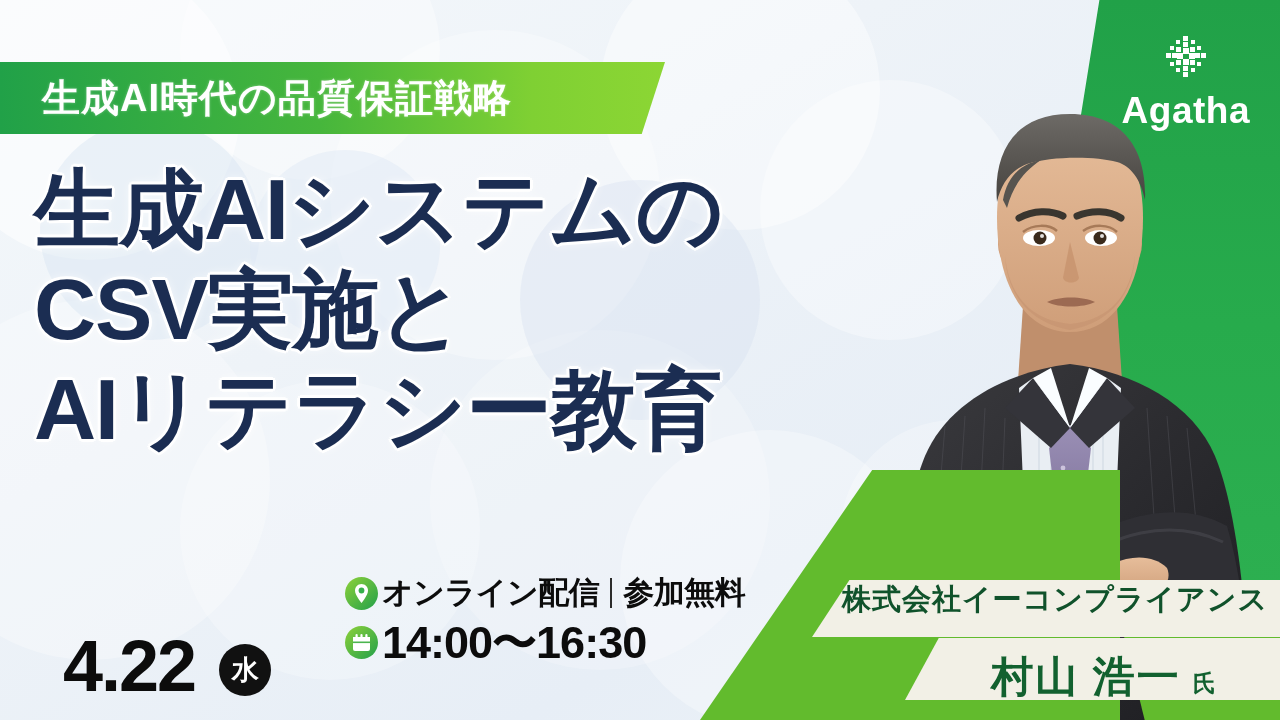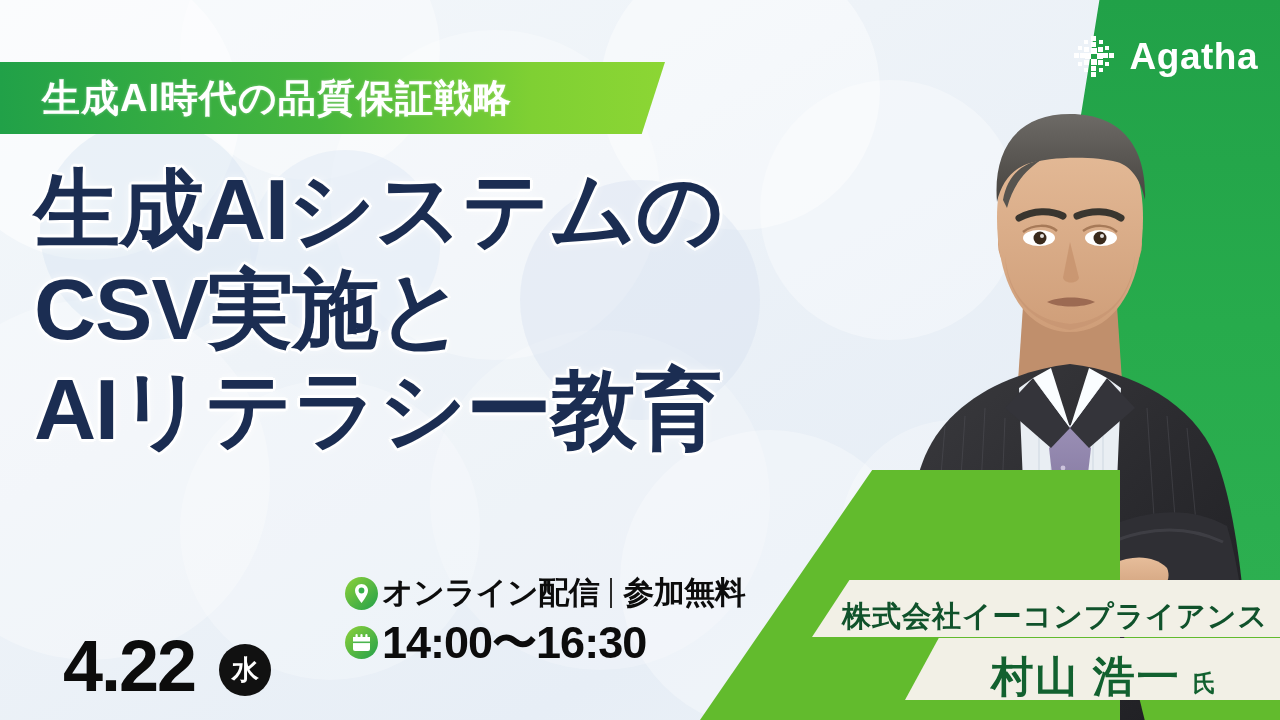--- a/index.html
+++ b/index.html
@@ -49,22 +49,22 @@
     clip-path:polygon(0% 0%, 100% 0%, 100% 100%, 18% 100%);
   }
 
   
   #speaker-photo {
     position:absolute; left:855px; top:96px; width:430px; height:624px;
   }
 
   
   #logo {
-    position:absolute; right:22px; top:34px;
-    display:flex; align-items:center; gap:14px;
+    position:absolute; right:30px; top:34px;
+    display:flex; align-items:center; gap:14px;flex-direction:column;
   }
   #logo-mark { width:44px; height:44px; }
   #logo-word {
     color:#fff; font-size:37px; font-weight:700; letter-spacing:.5px; line-height:1;
   }
 
   
   #tagline {
     position:absolute; left:0; top:62px; width:665px; height:72px;
     background:linear-gradient(90deg,#21a148 0%,#46b63c 48%,#7fd033 80%,#8cd634 100%);
@@ -118,21 +118,21 @@
   .divider {
     display:inline-block; width:2px; height:30px; background:#2b2b2b;
     margin:0 11px; vertical-align:-5px;
   }
 
   
   #company-plate {
     position:absolute; left:812px; top:580px; width:468px; height:57px;
     background:#f2f0e6;
     clip-path:polygon(8% 0%, 100% 0%, 100% 100%, 0% 100%);
-    display:flex; align-items:flex-end; justify-content:center;
+    display:flex; align-items:flex-start; justify-content:center;
   }
   #company-text {
     color:#10522b; font-size:29px; font-weight:700; letter-spacing:1px; white-space:nowrap;
     margin-left:18px;
   }
   #name-plate {
     position:absolute; left:905px; top:638px; width:375px; height:62px;
     background:#f2f0e6;
     clip-path:polygon(9% 0%, 100% 0%, 100% 100%, 0% 100%);
     display:flex; align-items:baseline; justify-content:center; gap:12px;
-------------------------
WHAT IS NEEDED.
Show every line in the listing above that carries the word "right".

TASK SOLUTION.
-    position:absolute; right:22px; top:34px;
+    position:absolute; right:30px; top:34px;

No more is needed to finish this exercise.